Writer: Alice Flynn
Director: Liam Rees
Billed as an Irish folk horror story, Little Sister is also an examination of grief and mental illness. And although there are some eerie elements in its story of the return of a missing schoolgirl 21 years after she went missing, Alice Flynn’s play suffers in the small Glitch Theatre, and there are a few too many final twists.

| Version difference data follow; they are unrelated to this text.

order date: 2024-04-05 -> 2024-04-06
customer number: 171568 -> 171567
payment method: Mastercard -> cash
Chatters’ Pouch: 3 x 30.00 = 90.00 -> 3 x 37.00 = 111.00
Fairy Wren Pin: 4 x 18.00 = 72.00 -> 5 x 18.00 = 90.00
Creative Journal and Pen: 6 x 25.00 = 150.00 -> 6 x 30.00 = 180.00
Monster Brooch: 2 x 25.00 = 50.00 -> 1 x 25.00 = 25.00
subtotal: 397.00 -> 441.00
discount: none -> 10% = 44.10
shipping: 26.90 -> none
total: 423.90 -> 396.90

On the first anniversary of her mother’s death, Bridget (Beca Barton) decides to stay home while her wife goes off to the local pub quiz. She’s disturbed by a knock on the door. It’s a woman (Anna Coupe) with blood on her head, looking for her own mother. The woman believes she is 14 years old, the same age as Bridget’s sister Shona when she disappeared over two decades ago. Could this visitor be Bridget’s sister, or is she a true-crime fan, eager to enter the house at the centre of one of Ireland’s most famous missing persons cases?
So far, so creepy, especially when the radio news talks of changelings and when Bridget’s wife (Georgina Musgrave) relates the legend of Oisin, who returned to Ireland after spending 300 years in the ‘land of the young’. But the tension drops when Bridget, Shona and their other sister Sally, who arrives to help out, discuss their childhoods and their overbearing mother.

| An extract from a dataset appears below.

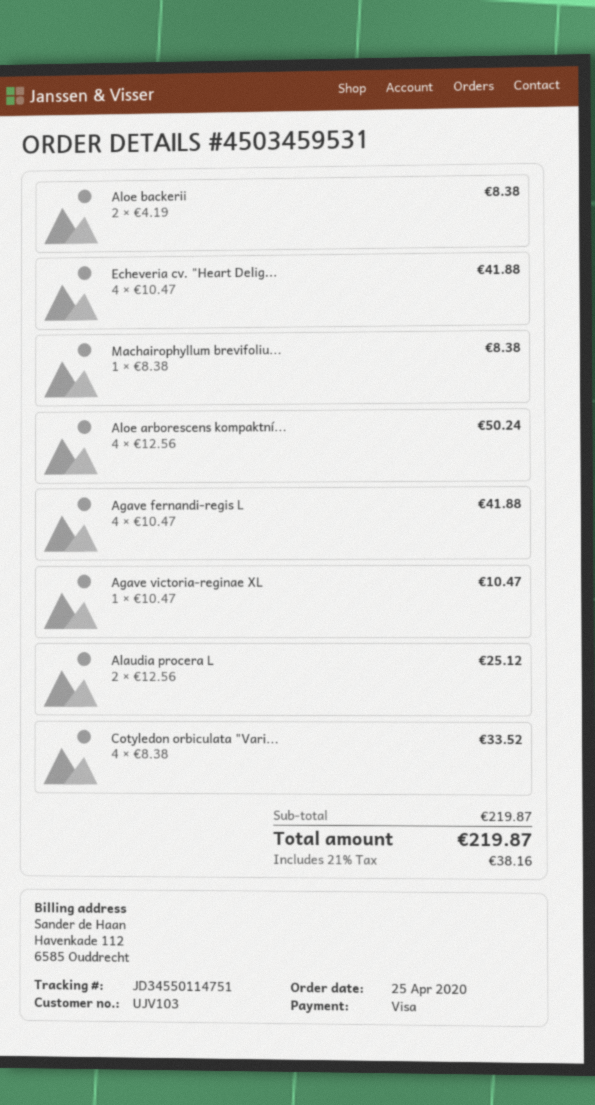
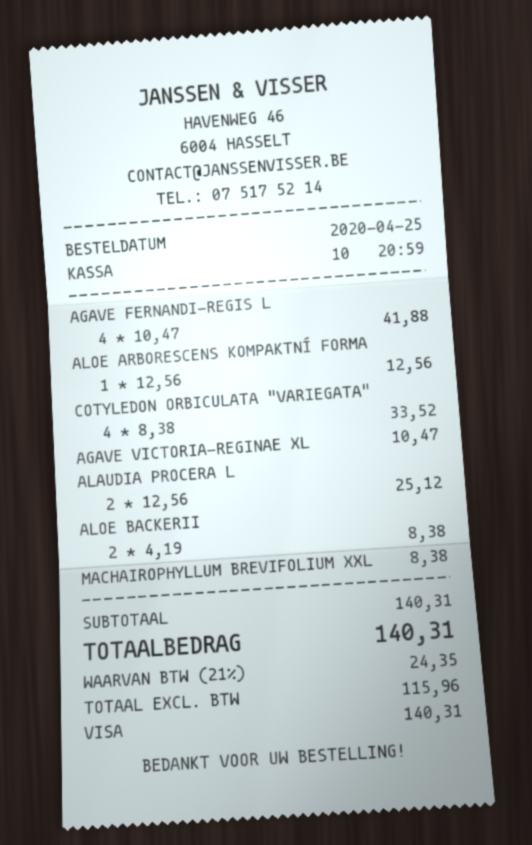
Echeveria cv. "Heart Delig...: 4 x 10.47 = 41.88 -> none
Aloe arborescens kompaktní...: 4 x 12.56 = 50.24 -> 1 x 12.56 = 12.56
subtotal: 219.87 -> 140.31
tax: 21% = 38.16 -> 21% = 24.35
total: 219.87 -> 140.31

While the acting of the four actors is solid, especially that of Mimi Millmore, who plays the cool narcissist Sally, their performances aren’t helped by the odd placement of the stage in the middle of the Glitch. It would be fine if the actors were to use this space, but too often the stage is empty with actors sitting in the front rows of the audience, with the result that they can only be seen by half of the audience. And when, finally, the actors do decide to use the middle space, they sit down on the floor, with the second rows of the audience unable to see them at all. Admittedly, the Glitch is a challenging space, but other shows there have dealt with it.

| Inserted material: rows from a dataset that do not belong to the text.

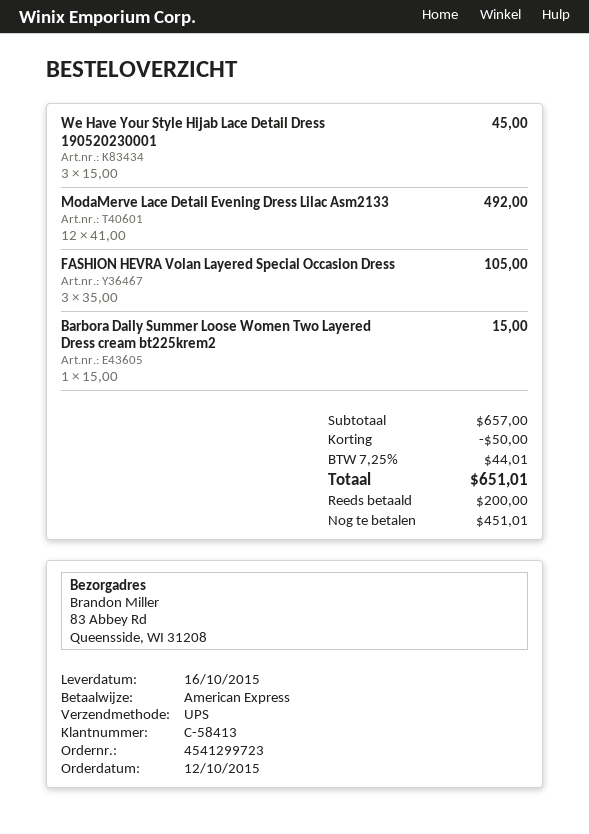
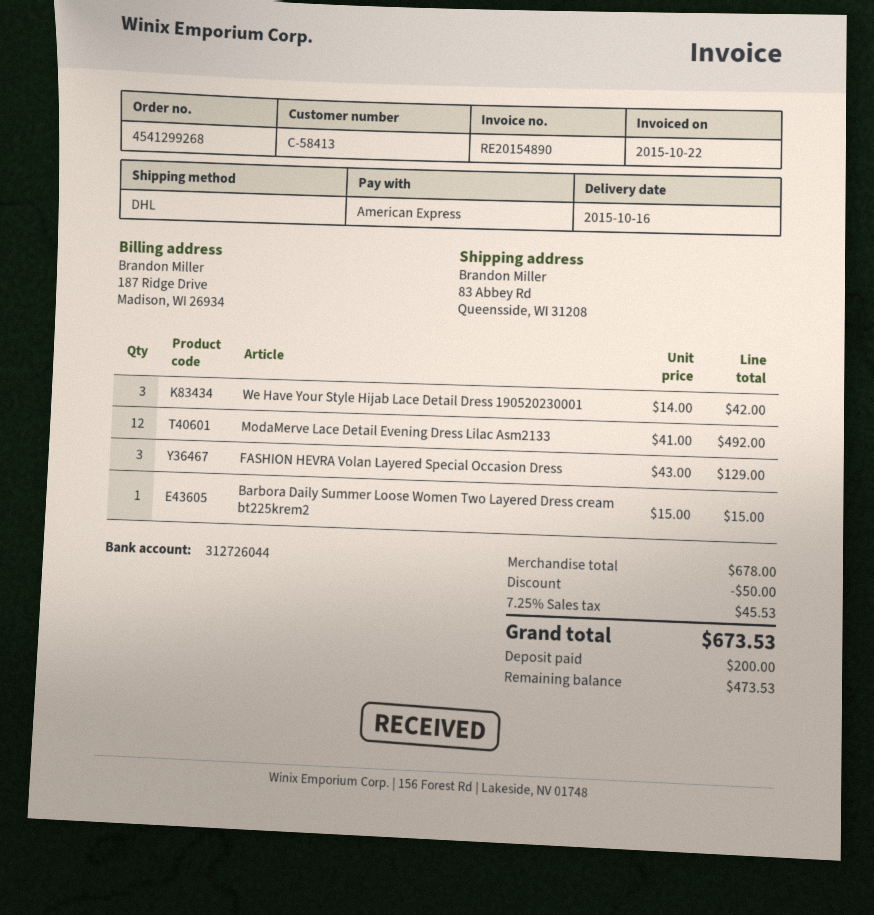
order number: 4541299723 -> 4541299268
shipping method: UPS -> DHL
We Have Your Style Hijab Lace Detail Dress 190520230001: 3 x 15.00 = 45.00 -> 3 x 14.00 = 42.00
FASHION HEVRA Volan Layered Special Occasion Dress: 3 x 35.00 = 105.00 -> 3 x 43.00 = 129.00
subtotal: 657.00 -> 678.00
tax: 7.25% = 44.01 -> 7.25% = 45.53
total: 651.01 -> 673.53
balance: 451.01 -> 473.53

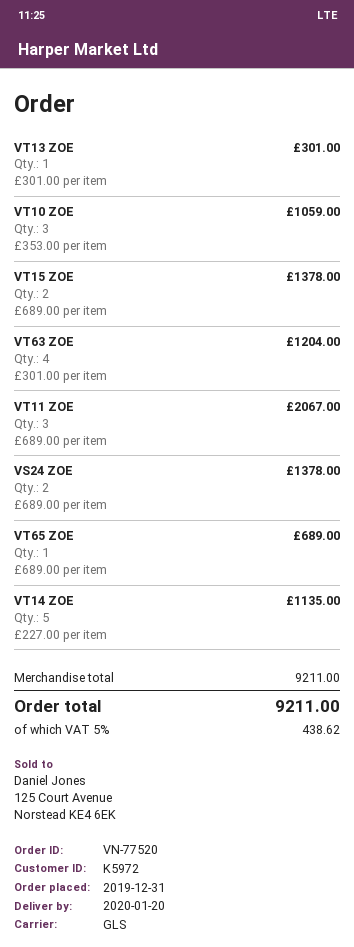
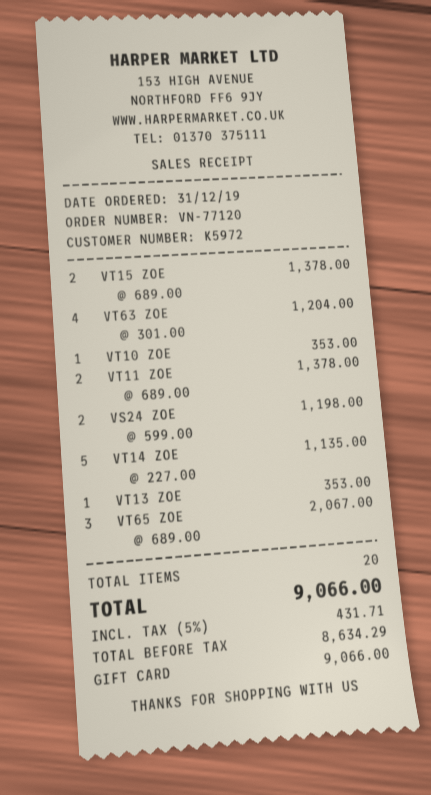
order number: VN-77520 -> VN-77120
VT13 ZOE: 1 x 301.00 = 301.00 -> 1 x 353.00 = 353.00
VT10 ZOE: 3 x 353.00 = 1059.00 -> 1 x 353.00 = 353.00
VT11 ZOE: 3 x 689.00 = 2067.00 -> 2 x 689.00 = 1378.00
VS24 ZOE: 2 x 689.00 = 1378.00 -> 2 x 599.00 = 1198.00
VT65 ZOE: 1 x 689.00 = 689.00 -> 3 x 689.00 = 2067.00
tax: 5% = 438.62 -> 5% = 431.71
total: 9211.00 -> 9066.00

There’s not enough intrigue in Little Sister to warrant its 75-minute run time, and director Liam Rees seems divided between leaning into its horror aspects or treating it as a comic family drama. Of course, the play can be both these things, but at the moment, it sits awkwardly between the two. Perhaps some Pinteresque pauses are needed to install more discomfit into the audience. The acts of violence otherwise just don’t work.